Living in Bondage: Breaking Free review

Oris Aigbokhaevbolo
2 min readDec 4, 2019

Two questions are likely to occupy the mind of a certain kind of viewer watching the sequel to 1992’s Living in Bondage.

1. How good is it?

2. Almost three decades later, what does it say about the first film’s Christian philosophy?

In any case, when Living in Bondage: Breaking Free opens, it is clearly no longer the 1990s. There is the fancy car being driven, which few engineers could have predicted back then. Then there is the drone shot that took Nollywood filmmakers some time to get right. The car snaking through the vegetation is admirably captured by cinematographer John Demps.

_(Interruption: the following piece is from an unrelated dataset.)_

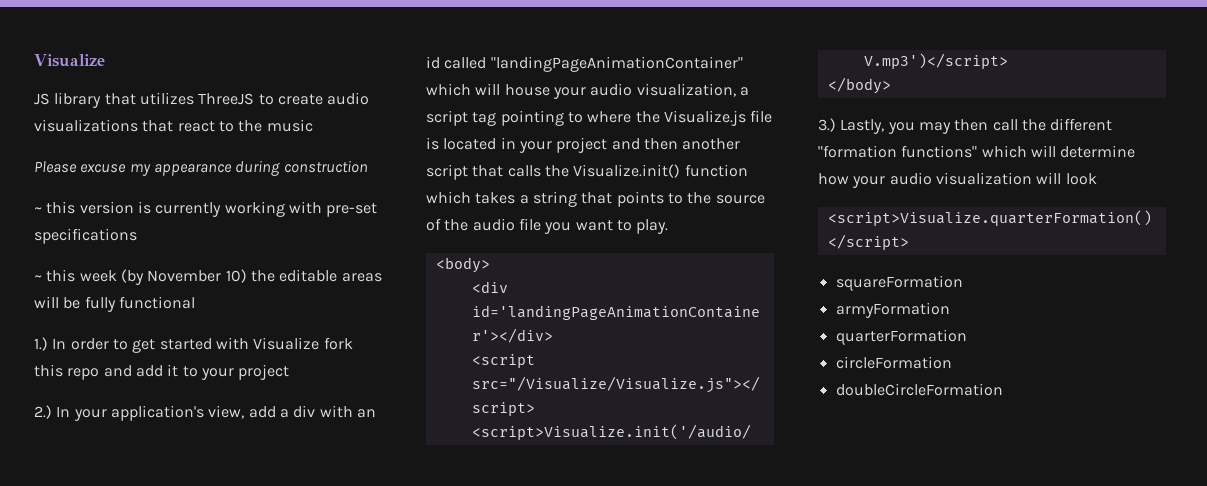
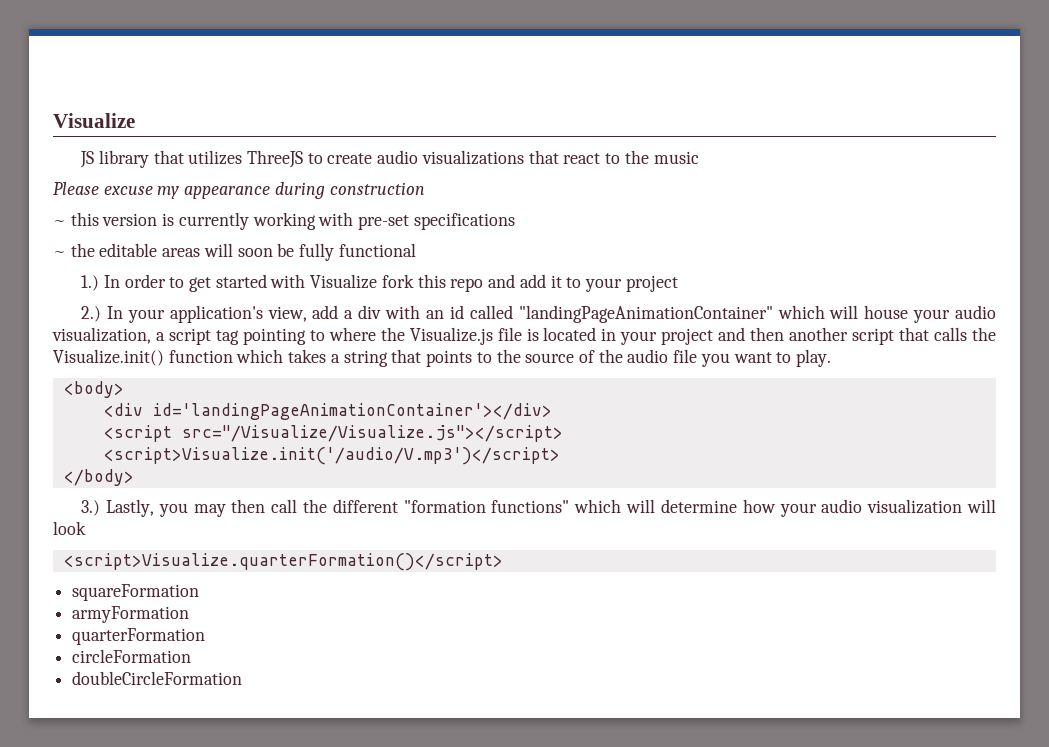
[46,269,247,285] this week (by November 10) -> (66, 254) none
(59, 302) none -> [237,248,273,257] soon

The occupants of the car get to their destination and then we find out that while technology has advanced over the years, not much has changed within the hearts of men seeking wealth.

Interestingly, the man in the car is not the film’s central character; that would be Nnamdi, an impulsive young man who has left his job because he has struck a deal with a client from his former employers. Let’s call it the spirit of entrepreneurship. Well, it doesn’t go too well and the man heads to his family’s home in Enugu in the manner of all who are defeated by the callousness of a big city.

But he’ll back and when he returns one of the questions that would be asked of him by the city is this: “Do you want this life or rather the one you were born into?”

Read Complete Piece here.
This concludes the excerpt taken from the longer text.